Every line of the entries with the word "Liberation" in it should be shown.
+===+
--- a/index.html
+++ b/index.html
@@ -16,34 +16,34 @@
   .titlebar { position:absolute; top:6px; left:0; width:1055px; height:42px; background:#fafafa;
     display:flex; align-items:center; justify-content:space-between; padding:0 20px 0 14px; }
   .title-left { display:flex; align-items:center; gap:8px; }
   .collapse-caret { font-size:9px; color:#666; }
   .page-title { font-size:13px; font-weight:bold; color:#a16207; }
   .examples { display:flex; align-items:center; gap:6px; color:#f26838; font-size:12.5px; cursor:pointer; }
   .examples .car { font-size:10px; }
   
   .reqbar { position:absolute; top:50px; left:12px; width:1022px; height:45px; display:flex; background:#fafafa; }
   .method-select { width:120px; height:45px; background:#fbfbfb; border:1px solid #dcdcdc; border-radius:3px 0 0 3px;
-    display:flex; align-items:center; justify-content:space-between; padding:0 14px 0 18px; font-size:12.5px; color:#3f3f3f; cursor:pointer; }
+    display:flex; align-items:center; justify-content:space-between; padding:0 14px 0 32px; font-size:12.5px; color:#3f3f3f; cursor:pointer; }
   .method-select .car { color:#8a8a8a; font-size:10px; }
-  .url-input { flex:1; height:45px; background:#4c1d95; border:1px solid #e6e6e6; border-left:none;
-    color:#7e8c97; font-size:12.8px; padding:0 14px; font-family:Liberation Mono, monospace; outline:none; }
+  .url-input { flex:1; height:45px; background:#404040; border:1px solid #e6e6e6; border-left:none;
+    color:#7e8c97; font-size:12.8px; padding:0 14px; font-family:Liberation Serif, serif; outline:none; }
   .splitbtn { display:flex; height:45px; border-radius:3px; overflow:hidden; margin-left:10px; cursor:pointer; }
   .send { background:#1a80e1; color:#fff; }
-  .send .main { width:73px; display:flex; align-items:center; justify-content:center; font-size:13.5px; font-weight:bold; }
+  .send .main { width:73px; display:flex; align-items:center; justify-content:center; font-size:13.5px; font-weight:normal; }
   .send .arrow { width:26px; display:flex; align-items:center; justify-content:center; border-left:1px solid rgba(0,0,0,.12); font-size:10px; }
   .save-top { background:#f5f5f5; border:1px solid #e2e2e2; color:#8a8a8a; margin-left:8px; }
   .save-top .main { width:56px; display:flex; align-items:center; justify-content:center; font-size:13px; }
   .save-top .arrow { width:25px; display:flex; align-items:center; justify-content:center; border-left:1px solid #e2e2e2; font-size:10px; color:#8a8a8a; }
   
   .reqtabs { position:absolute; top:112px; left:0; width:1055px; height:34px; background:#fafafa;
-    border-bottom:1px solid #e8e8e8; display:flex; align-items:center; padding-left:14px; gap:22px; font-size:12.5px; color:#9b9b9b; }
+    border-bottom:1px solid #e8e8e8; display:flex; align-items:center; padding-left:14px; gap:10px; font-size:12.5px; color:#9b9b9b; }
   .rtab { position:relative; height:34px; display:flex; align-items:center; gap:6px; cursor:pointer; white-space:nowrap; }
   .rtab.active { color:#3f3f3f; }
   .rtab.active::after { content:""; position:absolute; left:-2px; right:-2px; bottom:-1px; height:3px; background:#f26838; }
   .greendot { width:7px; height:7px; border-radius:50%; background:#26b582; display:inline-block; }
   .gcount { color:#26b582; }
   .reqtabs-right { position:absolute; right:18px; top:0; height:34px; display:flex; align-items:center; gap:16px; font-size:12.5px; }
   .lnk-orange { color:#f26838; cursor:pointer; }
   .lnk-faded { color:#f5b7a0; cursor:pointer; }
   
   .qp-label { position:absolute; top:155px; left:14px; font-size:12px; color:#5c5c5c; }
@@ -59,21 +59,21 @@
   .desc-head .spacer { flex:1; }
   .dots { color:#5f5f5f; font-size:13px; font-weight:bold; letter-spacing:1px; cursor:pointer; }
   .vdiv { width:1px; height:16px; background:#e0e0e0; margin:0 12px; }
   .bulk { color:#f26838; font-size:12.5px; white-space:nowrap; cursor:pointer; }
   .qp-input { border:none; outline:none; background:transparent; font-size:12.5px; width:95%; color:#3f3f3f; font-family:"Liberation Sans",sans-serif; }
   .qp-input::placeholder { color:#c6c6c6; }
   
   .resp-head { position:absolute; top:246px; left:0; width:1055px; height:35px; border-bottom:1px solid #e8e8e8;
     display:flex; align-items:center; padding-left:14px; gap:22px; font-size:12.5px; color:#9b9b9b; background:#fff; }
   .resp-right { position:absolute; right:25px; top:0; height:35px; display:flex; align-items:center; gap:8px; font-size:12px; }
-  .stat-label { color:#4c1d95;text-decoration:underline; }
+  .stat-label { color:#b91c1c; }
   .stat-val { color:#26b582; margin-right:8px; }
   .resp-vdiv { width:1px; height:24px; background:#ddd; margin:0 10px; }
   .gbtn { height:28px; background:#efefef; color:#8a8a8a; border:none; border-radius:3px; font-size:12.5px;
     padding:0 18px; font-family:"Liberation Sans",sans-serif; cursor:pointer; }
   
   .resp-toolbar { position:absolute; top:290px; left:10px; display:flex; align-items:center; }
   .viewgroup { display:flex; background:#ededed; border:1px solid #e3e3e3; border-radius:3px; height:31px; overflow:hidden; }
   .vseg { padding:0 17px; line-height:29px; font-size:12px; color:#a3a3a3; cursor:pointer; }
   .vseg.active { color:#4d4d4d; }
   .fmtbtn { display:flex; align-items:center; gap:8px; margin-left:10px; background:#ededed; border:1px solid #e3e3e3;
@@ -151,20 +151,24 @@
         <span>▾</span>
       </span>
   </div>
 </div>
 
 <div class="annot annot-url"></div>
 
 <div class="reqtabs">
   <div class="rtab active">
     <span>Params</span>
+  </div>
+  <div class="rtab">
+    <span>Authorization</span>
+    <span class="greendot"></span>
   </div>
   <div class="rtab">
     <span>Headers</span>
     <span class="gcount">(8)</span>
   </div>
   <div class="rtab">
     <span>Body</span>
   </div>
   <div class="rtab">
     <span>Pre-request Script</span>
+===+
▶ [Answer to the exercise]:
-    color:#7e8c97; font-size:12.8px; padding:0 14px; font-family:Liberation Mono, monospace; outline:none; }
+    color:#7e8c97; font-size:12.8px; padding:0 14px; font-family:Liberation Serif, serif; outline:none; }
   .qp-input { border:none; outline:none; background:transparent; font-size:12.5px; width:95%; color:#3f3f3f; font-family:"Liberation Sans",sans-serif; }
     padding:0 18px; font-family:"Liberation Sans",sans-serif; cursor:pointer; }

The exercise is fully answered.